INSTRUCTIONS FOR THE TASK
Copy each record below exactly, please, and leave its pictures out.

THE DATA

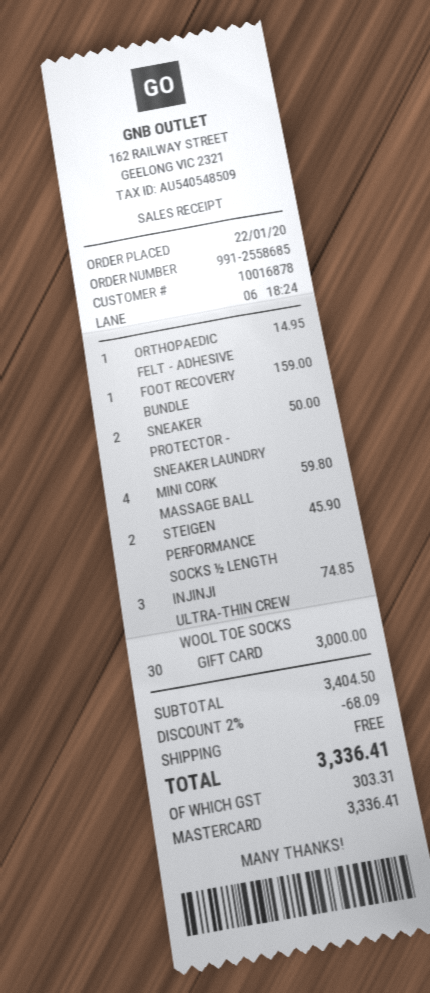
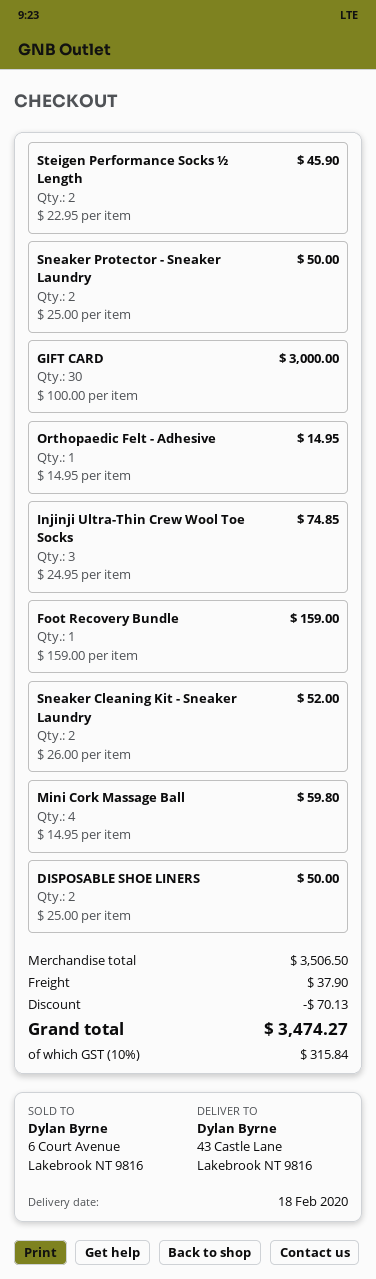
Sneaker Cleaning Kit - Sneaker Laundry: none -> 2 for 52.00
DISPOSABLE SHOE LINERS: none -> 2 for 50.00
subtotal: 3404.50 -> 3506.50
discount: 68.09 -> 70.13
shipping: 0.00 -> 37.90
tax: 303.31 -> 315.84
total: 3336.41 -> 3474.27

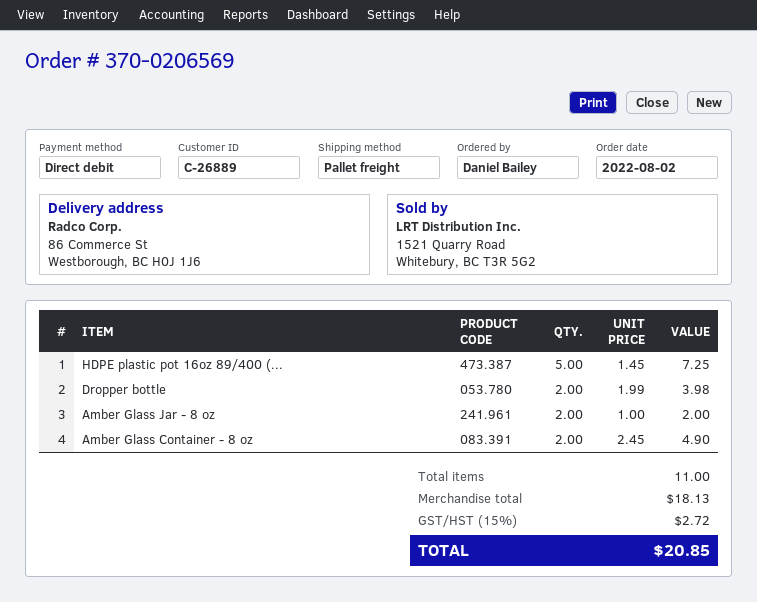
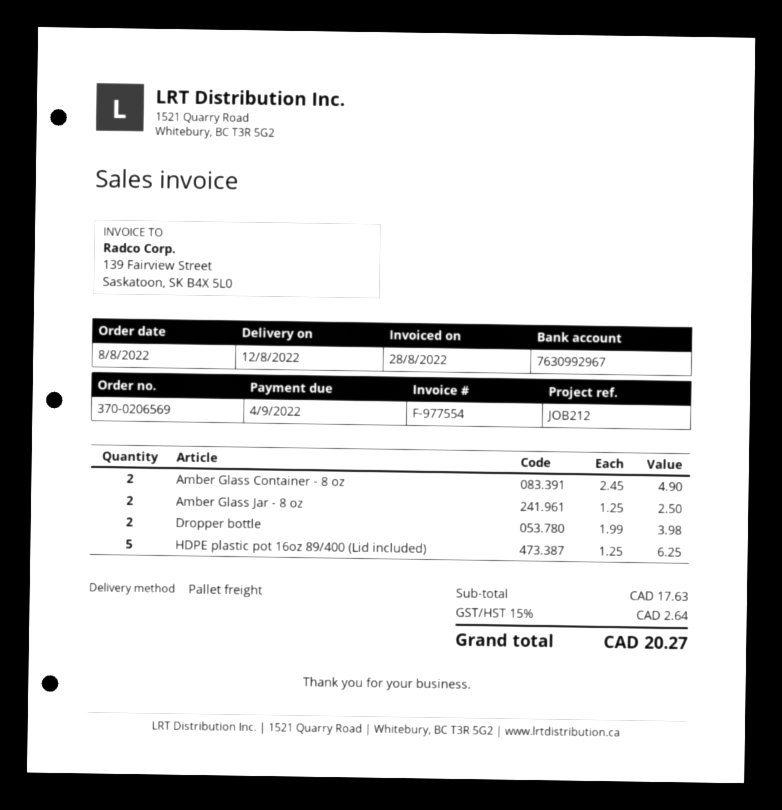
order date: 2022-08-02 -> 2022-08-08
HDPE plastic pot 16oz 89/400 (...: 5 x 1.45 = 7.25 -> 5 x 1.25 = 6.25
Amber Glass Jar - 8 oz: 2 x 1.00 = 2.00 -> 2 x 1.25 = 2.50
subtotal: 18.13 -> 17.63
tax: 15% = 2.72 -> 15% = 2.64
total: 20.85 -> 20.27

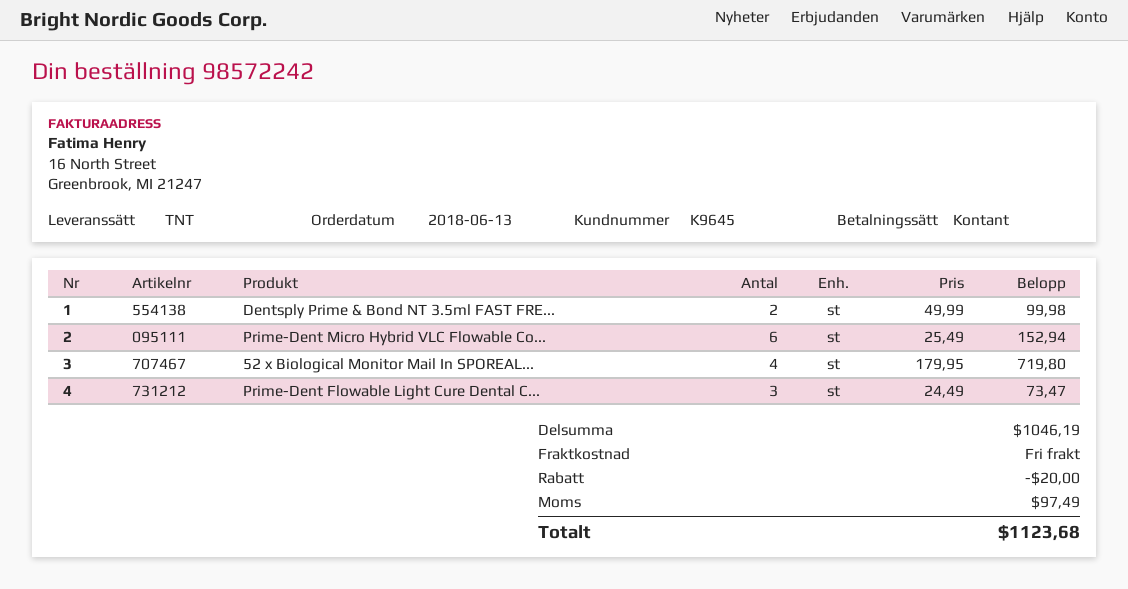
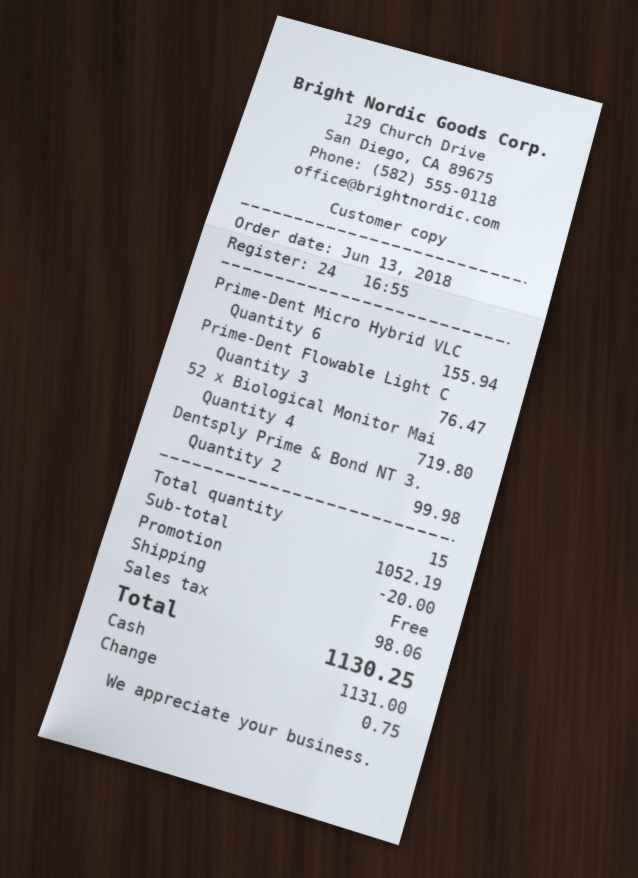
Prime-Dent Micro Hybrid VLC Flowable Co...: 6 for 152.94 -> 6 for 155.94
Prime-Dent Flowable Light Cure Dental C...: 3 for 73.47 -> 3 for 76.47
subtotal: 1046.19 -> 1052.19
tax: 97.49 -> 98.06
total: 1123.68 -> 1130.25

ANSWER TO THE PROBLEM
Sneaker Cleaning Kit - Sneaker Laundry: none -> 2 for 52.00
DISPOSABLE SHOE LINERS: none -> 2 for 50.00
subtotal: 3404.50 -> 3506.50
discount: 68.09 -> 70.13
shipping: 0.00 -> 37.90
tax: 303.31 -> 315.84
total: 3336.41 -> 3474.27

order date: 2022-08-02 -> 2022-08-08
HDPE plastic pot 16oz 89/400 (...: 5 x 1.45 = 7.25 -> 5 x 1.25 = 6.25
Amber Glass Jar - 8 oz: 2 x 1.00 = 2.00 -> 2 x 1.25 = 2.50
subtotal: 18.13 -> 17.63
tax: 15% = 2.72 -> 15% = 2.64
total: 20.85 -> 20.27

Prime-Dent Micro Hybrid VLC Flowable Co...: 6 for 152.94 -> 6 for 155.94
Prime-Dent Flowable Light Cure Dental C...: 3 for 73.47 -> 3 for 76.47
subtotal: 1046.19 -> 1052.19
tax: 97.49 -> 98.06
total: 1123.68 -> 1130.25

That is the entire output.